From 8953a262cb25a0dc3d5c486aba0e3f4175d83ffb Mon Sep 17 00:00:00 2001
From: Thomas Antony <mail@thomasantony.com>
Date: Sun, 19 Mar 2023 19:59:25 -0700
Subject: [PATCH 05/11] Add llamacpp to requirements.txt

---
 requirements.txt | 1 +
 1 file changed, 1 insertion(+)

diff --git a/requirements.txt b/requirements.txt
index 79da715d..e92c6889 100644
--- a/requirements.txt
+++ b/requirements.txt
@@ -11,4 +11,5 @@ safetensors==0.3.0
 sentencepiece
 tqdm
 datasets
+llamacpp>=0.1.9
 git+https://github.com/huggingface/transformers

From 79fa2b6d7e338a61ed978fb1e5411838779e3761 Mon Sep 17 00:00:00 2001
From: Thomas Antony <mail@thomasantony.com>
Date: Sun, 19 Mar 2023 21:30:24 -0700
Subject: [PATCH 06/11] Add support for alpaca

---
 modules/models.py | 11 +++++++++--
 1 file changed, 9 insertions(+), 2 deletions(-)

diff --git a/modules/models.py b/modules/models.py
index c60af8e2..e9fed4a9 100644
--- a/modules/models.py
+++ b/modules/models.py
@@ -42,7 +42,8 @@ def load_model(model_name):
     t0 = time.time()
 
     shared.is_RWKV = 'rwkv-' in model_name.lower()
-    shared.is_llamacpp = model_name.lower().startswith('llamacpp-')
+    shared.is_llamacpp = model_name.lower().startswith('llamacpp-') or \
+                         model_name.lower().startswith('alpaca-cpp-')
 
     # Default settings
     if not any([shared.args.cpu, shared.args.load_in_8bit, shared.args.wbits, shared.args.auto_devices, shared.args.disk, shared.args.gpu_memory is not None, shared.args.cpu_memory is not None, shared.args.deepspeed, shared.args.flexgen, shared.is_RWKV, shared.is_llamacpp]):
@@ -104,7 +105,13 @@ def load_model(model_name):
     # LLAMACPP model
     elif shared.is_llamacpp:
         from modules.llamacpp_model import LlamaCppModel
-        model, tokenizer = LlamaCppModel.from_pretrained(Path(f'models/{model_name}/ggml-model-q4_0.bin'))
+
+        if model_name.lower().startswith('alpaca-'):
+            model_file = f'models/{model_name}/ggml-alpaca-7b-q4.bin'
+        else:
+            model_file = f'models/{model_name}/ggml-model-q4_0.bin'
+
+        model, tokenizer = LlamaCppModel.from_pretrained(Path(model_file))
         return model, tokenizer
 
     # Custom

From 7fa5d96c220324c4b43dfe4dfdf1267137fc94cd Mon Sep 17 00:00:00 2001
From: Thomas Antony <mail@thomasantony.com>
Date: Wed, 29 Mar 2023 21:20:22 +0100
Subject: [PATCH 07/11] Update to use new llamacpp API

---
 modules/llamacpp_model.py | 39 +++++++++++++--------------------------
 1 file changed, 13 insertions(+), 26 deletions(-)

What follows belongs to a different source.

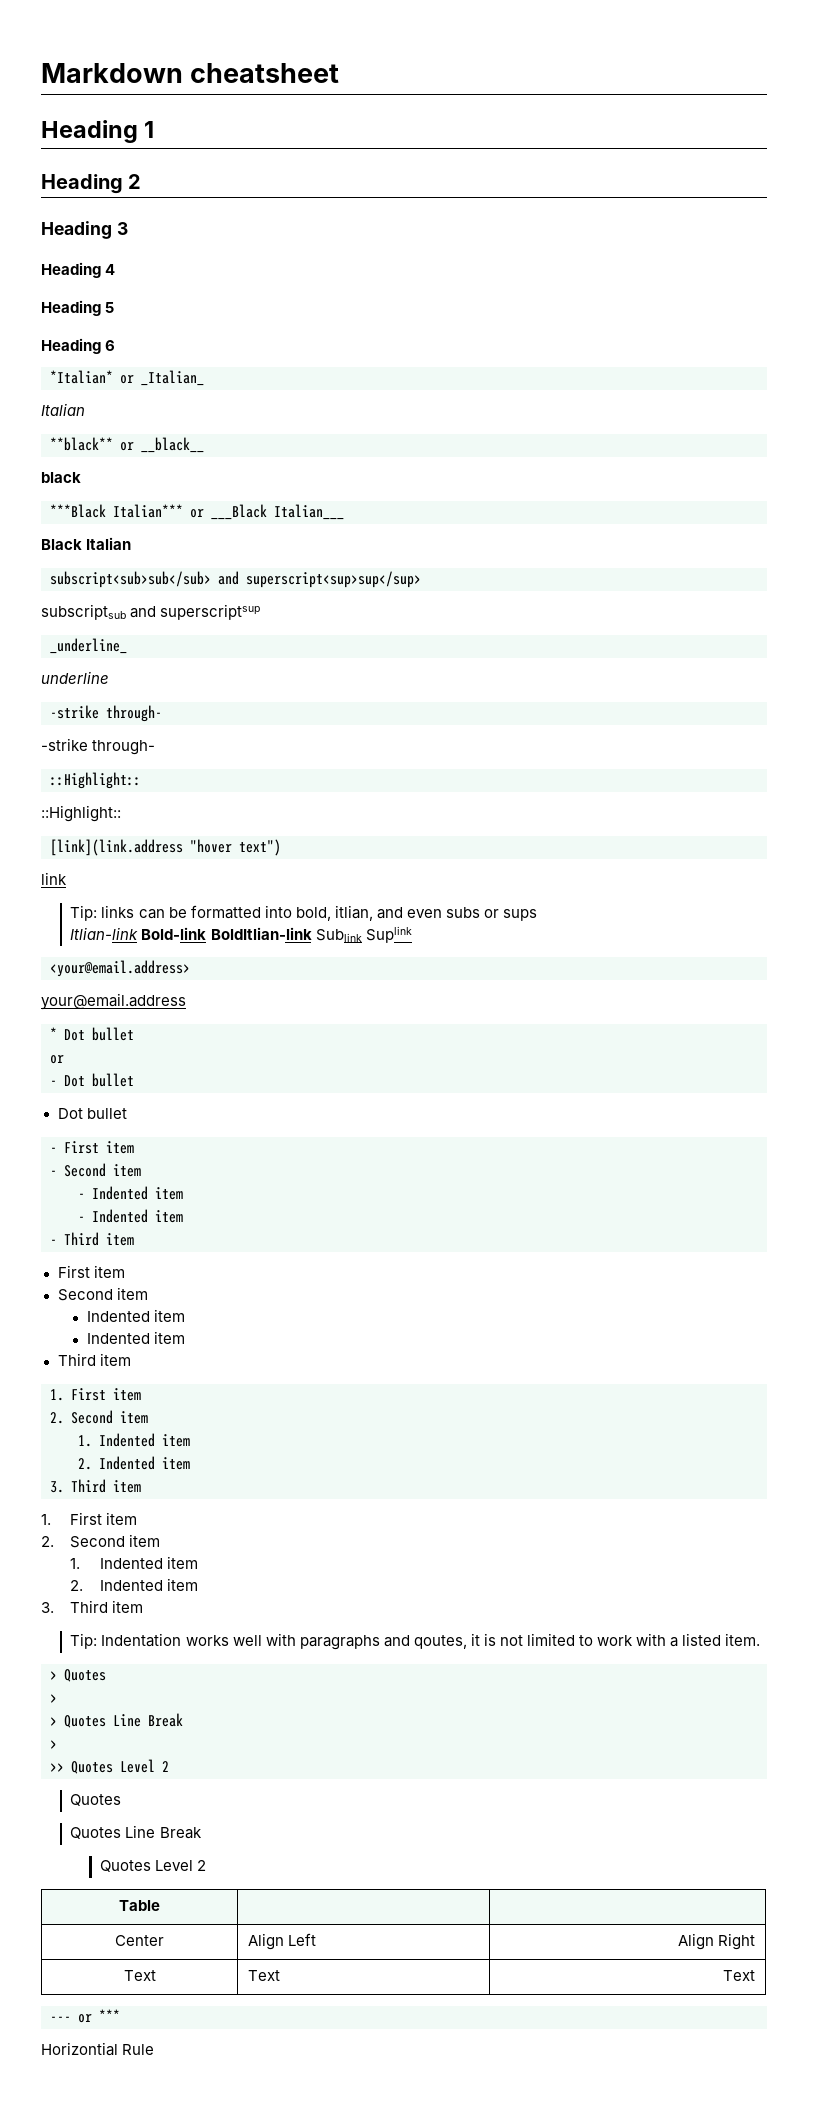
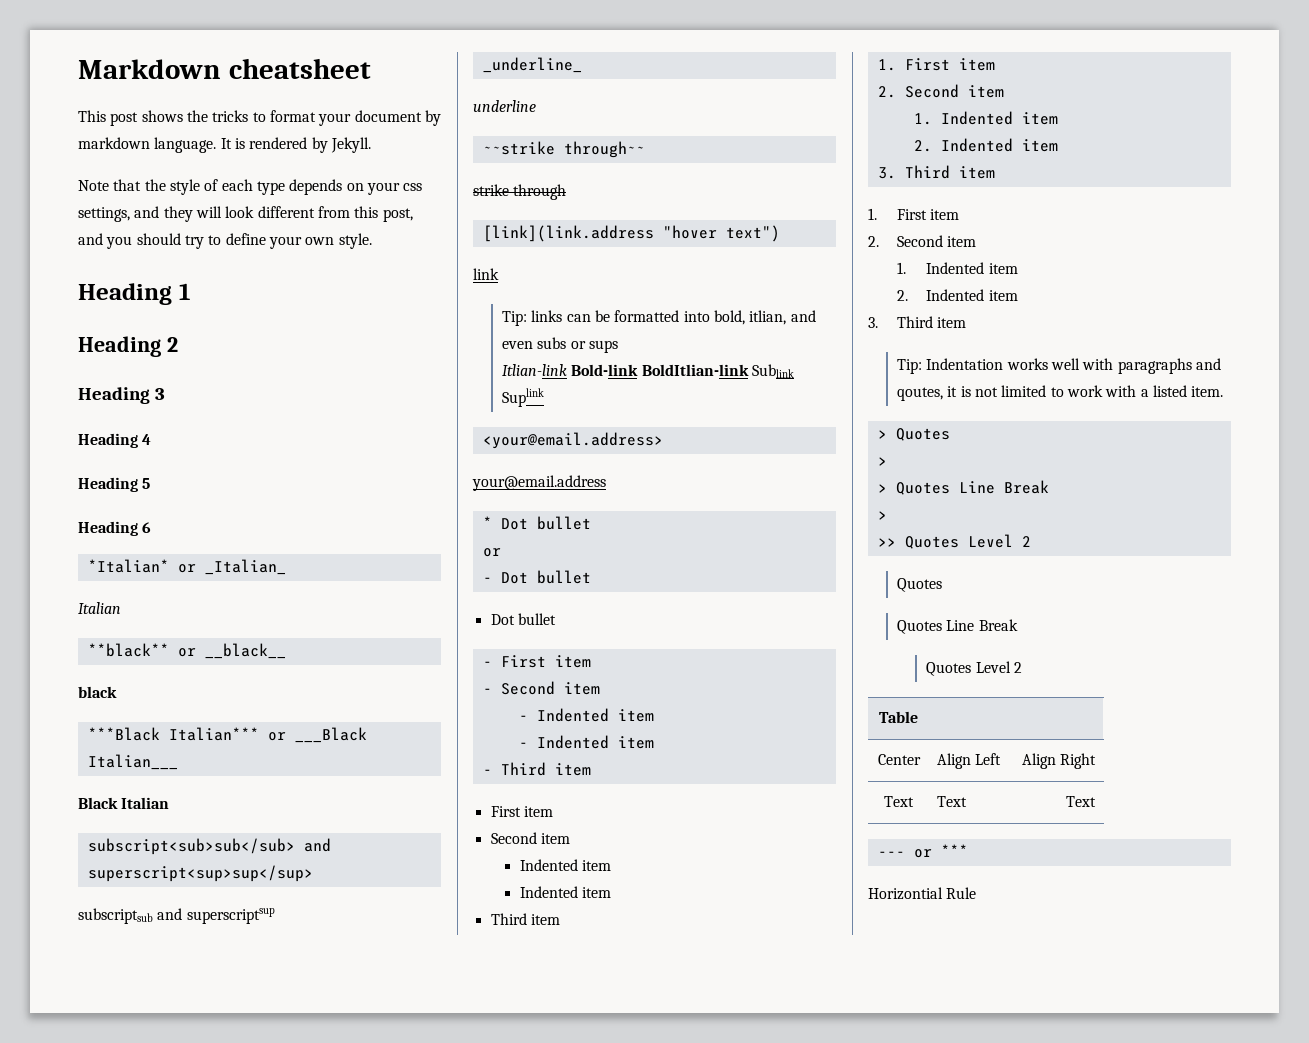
(340, 73) none -> [78,110,441,126] [78,137,371,153] [78,179,423,195] [78,206,413,222] [78,233,372,249] // This post shows the tricks to format your document by markdown language. It is rendered by Jekyll. // Note that the style of each type depends on your css settings, and they will look different from this post, and you should try to define your own style.
[50,705,162,722] [41,738,156,755] [50,772,141,789] [41,805,121,822] -strike through- // -strike through- // ::Highlight:: // ::Highlight:: -> [482,141,645,158] [473,184,567,200] ~~strike through~~ // strike through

diff --git a/modules/llamacpp_model.py b/modules/llamacpp_model.py
index 21415fa2..f65ecb4e 100644
--- a/modules/llamacpp_model.py
+++ b/modules/llamacpp_model.py
@@ -8,16 +8,16 @@ import llamacpp
 
 class LlamaCppTokenizer:
     """A thin wrapper over the llamacpp tokenizer"""
-    def __init__(self, model: llamacpp.PyLLAMA):
+    def __init__(self, model: llamacpp.LlamaInference):
         self._tokenizer = model.get_tokenizer()
         self.eos_token_id = 2
         self.bos_token_id = 0
 
     @classmethod
-    def from_model(cls, model: llamacpp.PyLLAMA):
+    def from_model(cls, model: llamacpp.LlamaInference):
         return cls(model)
 
-    def encode(self, prompt):
+    def encode(self, prompt: str):
         return self._tokenizer.tokenize(prompt)
 
     def decode(self, ids):
@@ -30,21 +30,10 @@ class LlamaCppModel:
 
     @classmethod
     def from_pretrained(self, path):
-        params = llamacpp.gpt_params(
-            str(path),  # model
-            2048,  # ctx_size
-            200,  # n_predict
-            40,  # top_k
-            0.95,  # top_p
-            0.80,  # temp
-            1.30,  # repeat_penalty
-            -1,  # seed
-            8,  # threads
-            64,  # repeat_last_n
-            8,  # batch_size
-        )
+        params = llamacpp.InferenceParams()
+        params.path_model = str(path)
 
-        _model = llamacpp.PyLLAMA(params)
+        _model = llamacpp.LlamaInference(params)
 
         result = self()
         result.model = _model
@@ -63,22 +52,20 @@ class LlamaCppModel:
         # params.repeat_last_n = repeat_last_n
 
         # model.params = params
-        if not self.initialized:
-            self.model.add_bos()
-
+        self.model.add_bos()
         self.model.update_input(context)
-        if not self.initialized:
-            self.model.prepare_context()
-            self.initialized = True
 
         output = ""
         is_end_of_text = False
         ctr = 0
-        while not self.model.is_finished() and ctr < num_tokens and not is_end_of_text:
+        while ctr < num_tokens and not is_end_of_text:
             if self.model.has_unconsumed_input():
-                self.model.ingest_all_pending_input(False)
+                self.model.ingest_all_pending_input()
             else:
-                text, is_end_of_text = self.model.infer_text()
+                self.model.eval()
+                token = self.model.sample()
+                text = self.model.token_to_str(token)
+                is_end_of_text = token == self.model.token_eos()
                 if callback:
                     callback(text)
                 output += text

From 9d1dcf880aa928524385d82baabc2ff262206f2e Mon Sep 17 00:00:00 2001
From: oobabooga <112222186+oobabooga@users.noreply.github.com>
Date: Fri, 31 Mar 2023 14:27:01 -0300
Subject: [PATCH 08/11] General improvements

---
 modules/llamacpp_model.py  | 29 ++++++++++++++---------------
 modules/text_generation.py | 22 ++--------------------
 requirements.txt           |  2 +-
 3 files changed, 17 insertions(+), 36 deletions(-)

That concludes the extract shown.